What are three things you've analyzed out of context that caused you problems later?
i.e. What else is this connected to that we should have considered?
1) Gathered a design team together to design an elegant solution for a scheduling feature without talking to the developers first and considering the timeline needed to implement the design.
2) Created an seemingly elegant feature for enterprise software without considering future maintenance efforts from software engineers
3) As an undergraduate researcher, I once did qualitative research on a political topic and didn't realize that my participants were doing more than sharing their perspective; they were trying to get me to join their side of their issue (yikes!)
As you'll notice, a key part of this 30-day challenge is to quickly apply what I learn, quickly execute on any challenges recommended by book authors/teachers, and create exercises if none exist.
Why is it so difficult to grow our skill set as designers?
I recently read Peak by Anders Ericsson, which shed light on this topic. It's a really fantastic book, and worth a read, no matter what field or flavor of UX/design you practice.
One research finding presented in the book still bothers me.
Experienced physicians with decades of experience were no better (and often, worse!) than physicians who had only been practicing for a few years.
No, that was not a typo. (I even bolded it for emphasis.)
Now now, Junior designers. Before you get too excited, don't mistake this as thinking you're just as smart as your senior colleagues. (That kind of thinking can get you into some serious trouble.)
The findings are saying that past a baseline set of standard skills and competency, it's really hard to continue improving our skills unless we have a really methodical approach to practicing.

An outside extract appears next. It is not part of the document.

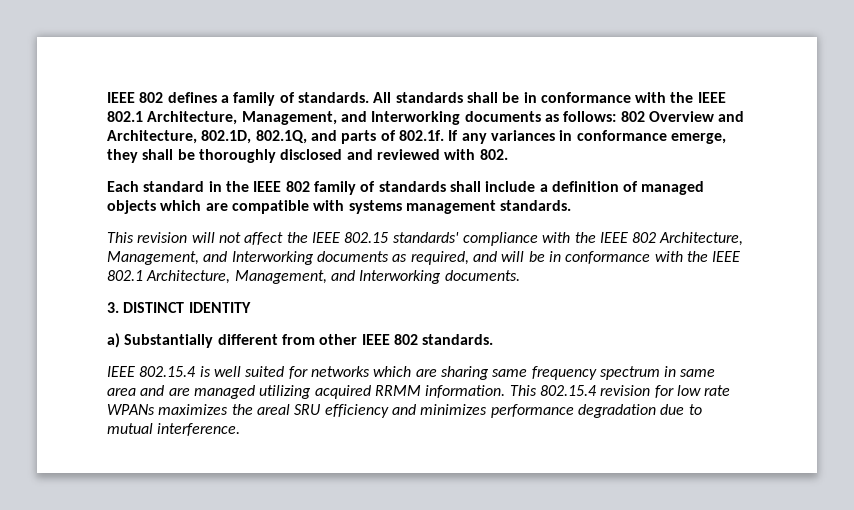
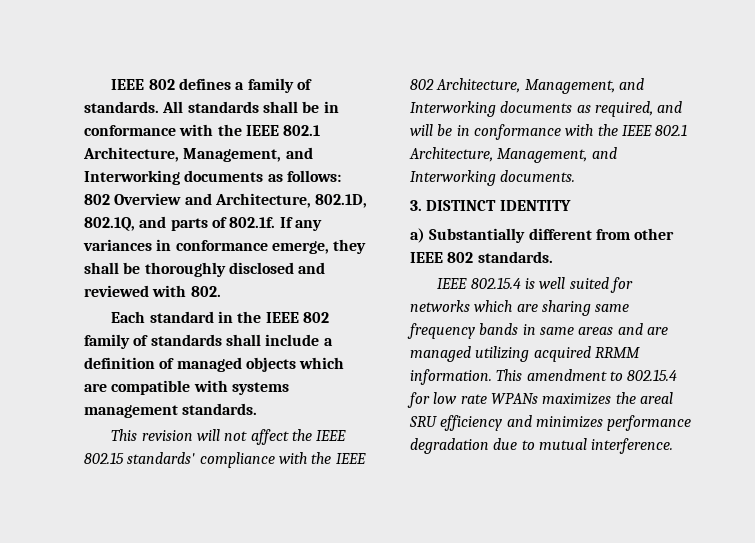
- IEEE 802.15.4 is well suited for networks which are sharing same frequency spectrum in same area and are managed utilizing acquired RRMM information.
+ IEEE 802.15.4 is well suited for networks which are sharing same frequency bands in same areas and are managed utilizing acquired RRMM information.
- This 802.15.4 revision for low rate WPANs maximizes the areal SRU efficiency and minimizes performance degradation due to mutual interference.
+ This amendment to 802.15.4 for low rate WPANs maximizes the areal SRU efficiency and minimizes performance degradation due to mutual interference.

Ericsson refers to this process as deliberate practice.
In other words, just because we 'do UX' for the next 25 years, doesn't guarantee that we'll become expert designers. (Wait, what is an expert designer? That's a story for another day.) Most junior designers are able to close the gap between themselves and their senior designers mainly due to one advantage - training. If you've recently graduated from a solid bootcamp, art/design school, or related program from a university, chances are you've received state-of-the-art knowledge and experiences. You'll also experience rapid improvements when you get your first job, where you'll likely be mentored by a senior designer and learn how to apply your classroom training in the real world.

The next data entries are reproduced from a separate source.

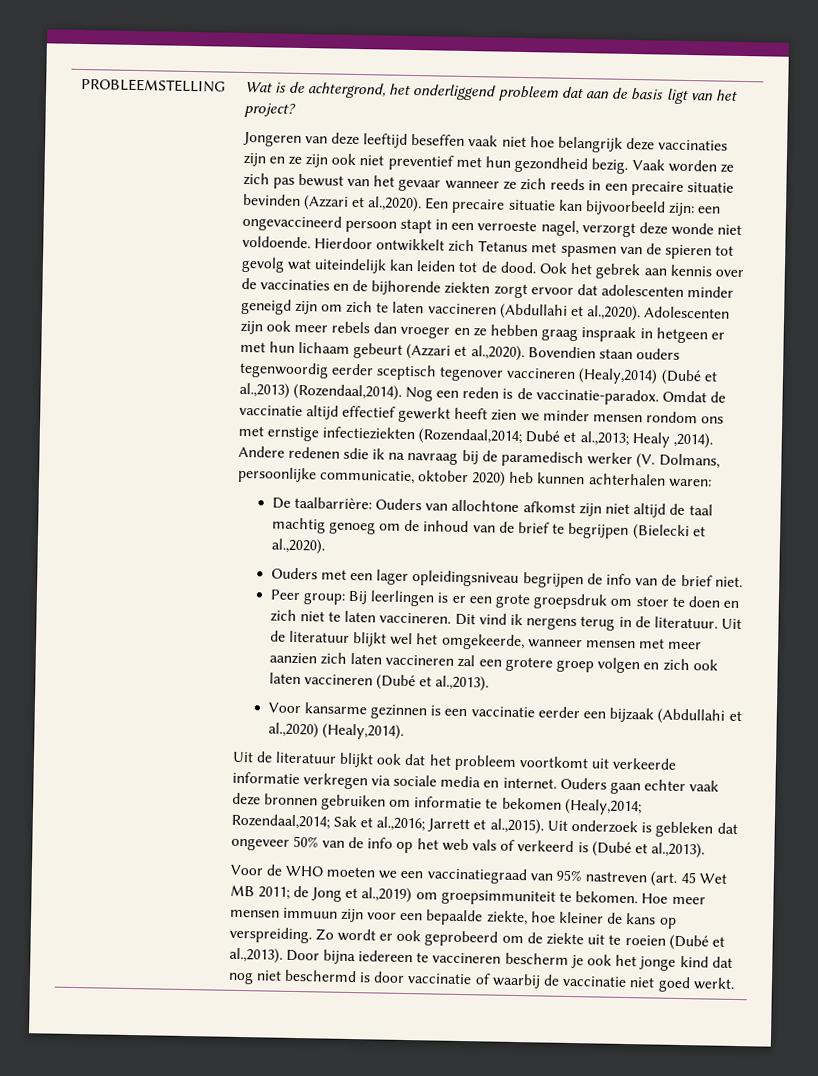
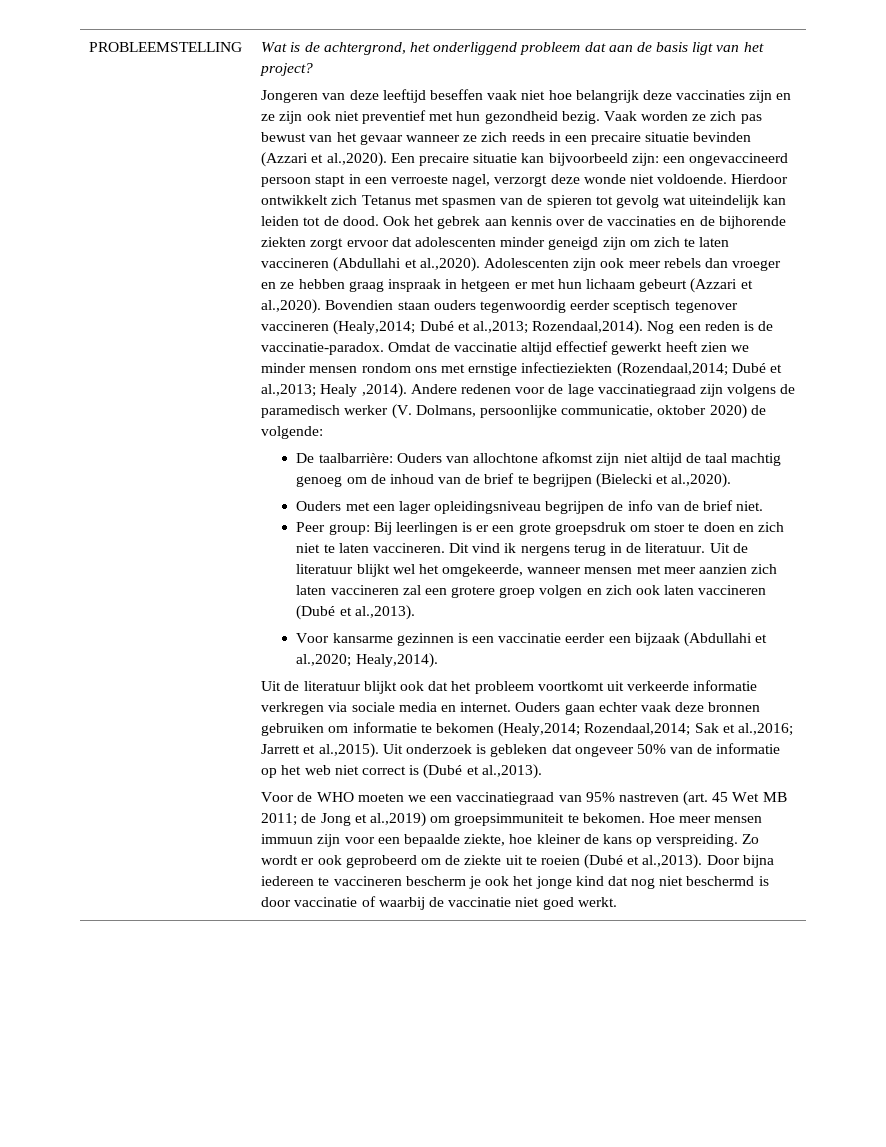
- Ook het gebrek aan kennis over de vaccinaties en de bijhorende ziekten zorgt ervoor dat adolescenten minder geneigd zijn om zich te laten vaccineren (Abdullahi et al.,2020). Adolescenten zijn ook meer rebels dan vroeger en ze hebben graag inspraak in hetgeen er met hun lichaam gebeurt (Azzari et al.,2020). Bovendien staan ouders tegenwoordig eerder sceptisch tegenover vaccineren (Healy,2014) (Dubé et al.,2013) (Rozendaal,2014).
+ Ook het gebrek aan kennis over de vaccinaties en de bijhorende ziekten zorgt ervoor dat adolescenten minder geneigd zijn om zich te laten vaccineren (Abdullahi et al.,2020). Adolescenten zijn ook meer rebels dan vroeger en ze hebben graag inspraak in hetgeen er met hun lichaam gebeurt (Azzari et al.,2020). Bovendien staan ouders tegenwoordig eerder sceptisch tegenover vaccineren (Healy,2014; Dubé et al.,2013; Rozendaal,2014).
- Andere redenen sdie ik na navraag bij de paramedisch werker (V. Dolmans, persoonlijke communicatie, oktober 2020) heb kunnen achterhalen waren:
+ Andere redenen voor de lage vaccinatiegraad zijn volgens de paramedisch werker (V. Dolmans, persoonlijke communicatie, oktober 2020) de volgende:
- Voor kansarme gezinnen is een vaccinatie eerder een bijzaak (Abdullahi et al.,2020) (Healy,2014).
+ Voor kansarme gezinnen is een vaccinatie eerder een bijzaak (Abdullahi et al.,2020; Healy,2014).
- Ouders gaan echter vaak deze bronnen gebruiken om informatie te bekomen (Healy,2014; Rozendaal,2014; Sak et al.,2016; Jarrett et al.,2015). Uit onderzoek is gebleken dat ongeveer 50% van de info op het web vals of verkeerd is (Dubé et al.,2013).
+ Ouders gaan echter vaak deze bronnen gebruiken om informatie te bekomen (Healy,2014; Rozendaal,2014; Sak et al.,2016; Jarrett et al.,2015). Uit onderzoek is gebleken dat ongeveer 50% van de informatie op het web niet correct is (Dubé et al.,2013).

However, it's very likely that after a few years, your rate of growth and improvement will begin to flatten. After all, you'll be equal to or less skilled than your senior colleagues due to experience. How could you expect to become better than the master if you're simply working under or along side them?
Peak describes the ideal process of deliberate practice for becoming an expert.

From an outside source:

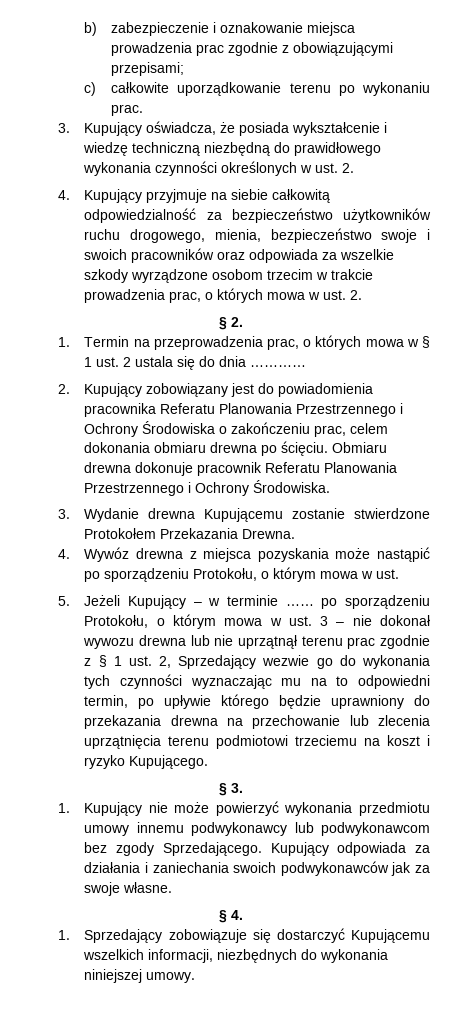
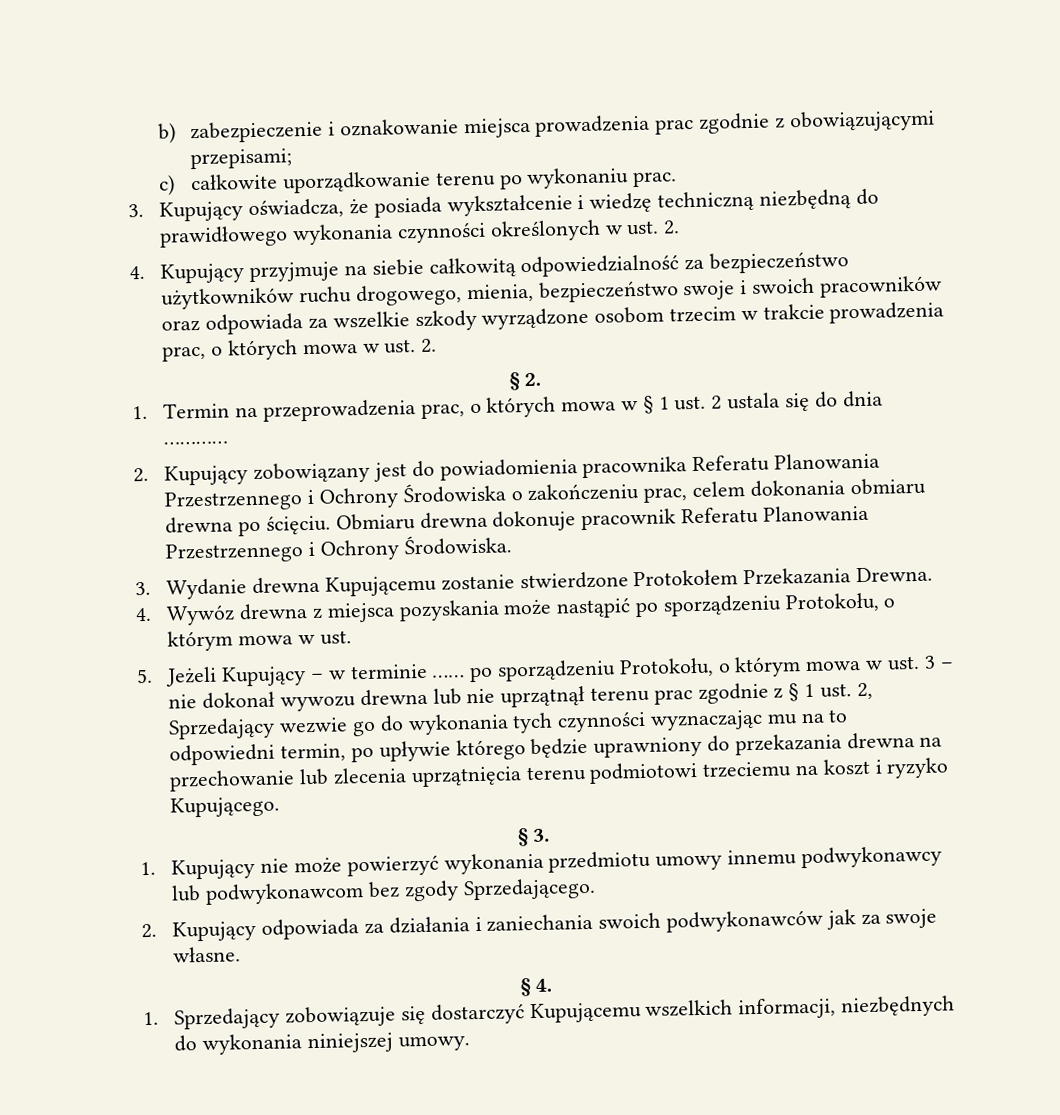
- 1. Kupujący nie może powierzyć wykonania przedmiotu umowy innemu podwykonawcy lub podwykonawcom bez zgody Sprzedającego. Kupujący odpowiada za działania i zaniechania swoich podwykonawców jak za swoje własne.
+ 1. Kupujący nie może powierzyć wykonania przedmiotu umowy innemu podwykonawcy lub podwykonawcom bez zgody Sprzedającego.
+ 2. Kupujący odpowiada za działania i zaniechania swoich podwykonawców jak za swoje własne.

However, I think with UX/design, there is some inherent challenges of applying Ericsson's framework, which he addresses in the book. The first being that there is tremendous difficulty establishing the definition of expertise in UX. The field is widely misunderstood and there are more flavors of UX being practiced than Ben and Jerry's ice cream flavors. Secondly, while UX tries to be as research-oriented as possible, it inherently has a high degree of subjectivity with regard to the quality of the final product.
If we are able to apply Ericsson's model of deliberate practice to design, we will have made tremendous strides. That's a project I'll be working on in the background.
But not all is lost. I am designing an experiment (not really an experiment in the scientific sense...it's just a sexy word) to see if I can rapidly expand the depth of the various UX skills I use on a day to day basis.
I'm (tentatively) calling it the 30 Day UX challenge.
Over the next month, I'll be sharing the plan, updates, and insights.